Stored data
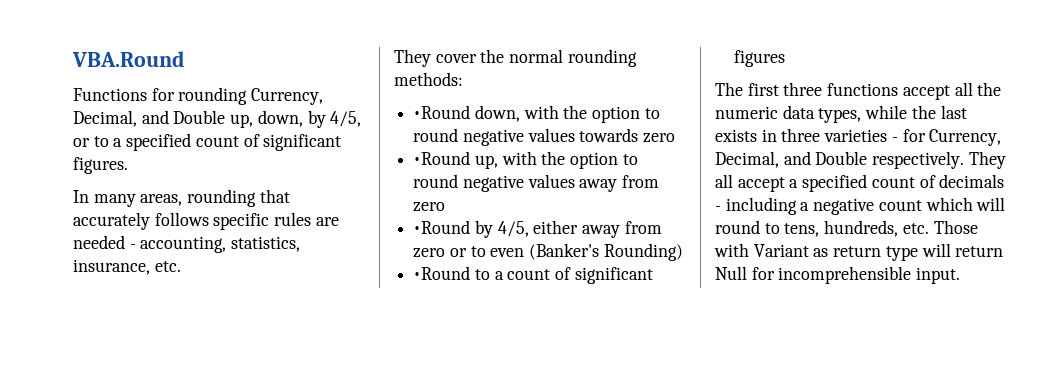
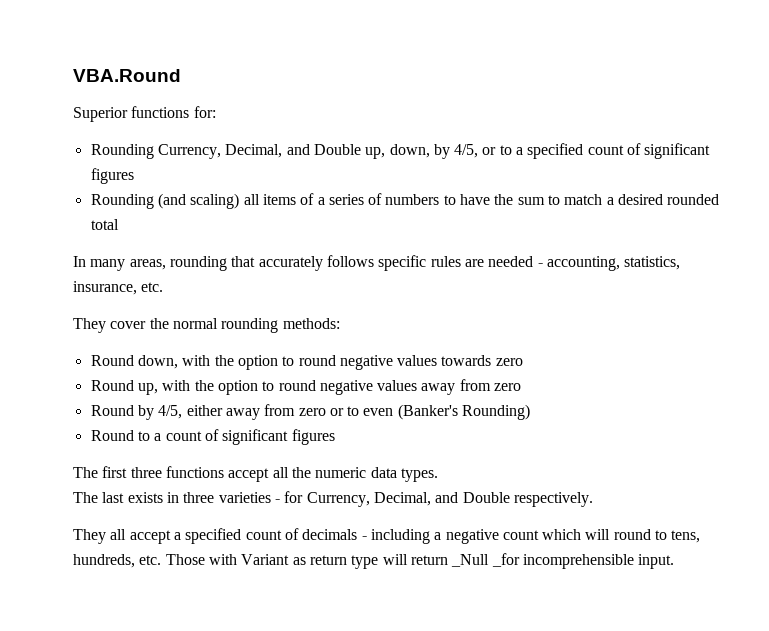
[73,87,248,105] Functions for rounding -> [73,106,216,122] [90,144,154,159] Superior functions for: // Rounding
[73,157,128,174] figures. -> [90,168,134,184] [90,193,720,209] [90,219,119,230] figures // Rounding (and scaling) all items of a series of numbers to have the sum to match a desired rounded total
[413,105,471,119] •Round -> [90,355,134,366] Round
[413,151,471,165] •Round -> [90,380,134,391] Round
[413,220,471,234] •Round -> [90,405,134,416] Round
[413,266,471,280] •Round -> [90,430,134,441] Round
[818,105,936,123] types, while the -> [400,468,438,482] [73,492,98,503] types. // The
(965, 160) none -> (593, 499) //
[715,266,775,280] Null for -> [451,553,520,567] _Null _for

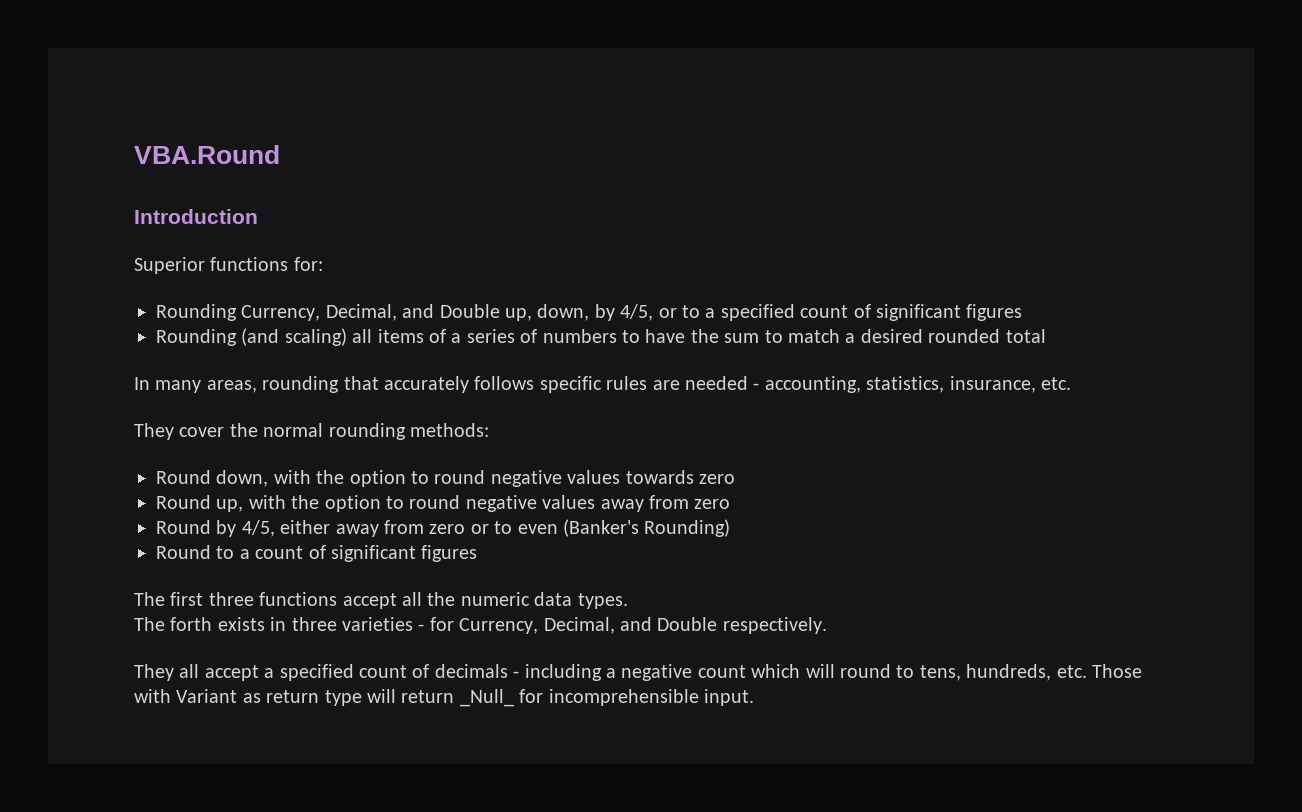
(181, 75) none -> [134,209,258,224] // Introduction
[102,492,125,503] last -> [170,617,213,631] forth
[451,553,520,567] _Null _for -> [459,689,544,707] _Null_ for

TASK DESCRIPTION:
Hand back the data exactly as it appears, with all pictures cut.

EXPECTED OUTPUT:
[73,87,248,105] Functions for rounding -> [73,106,216,122] [90,144,154,159] Superior functions for: // Rounding
[73,157,128,174] figures. -> [90,168,134,184] [90,193,720,209] [90,219,119,230] figures // Rounding (and scaling) all items of a series of numbers to have the sum to match a desired rounded total
[413,105,471,119] •Round -> [90,355,134,366] Round
[413,151,471,165] •Round -> [90,380,134,391] Round
[413,220,471,234] •Round -> [90,405,134,416] Round
[413,266,471,280] •Round -> [90,430,134,441] Round
[818,105,936,123] types, while the -> [400,468,438,482] [73,492,98,503] types. // The
(965, 160) none -> (593, 499) //
[715,266,775,280] Null for -> [451,553,520,567] _Null _for

(181, 75) none -> [134,209,258,224] // Introduction
[102,492,125,503] last -> [170,617,213,631] forth
[451,553,520,567] _Null _for -> [459,689,544,707] _Null_ for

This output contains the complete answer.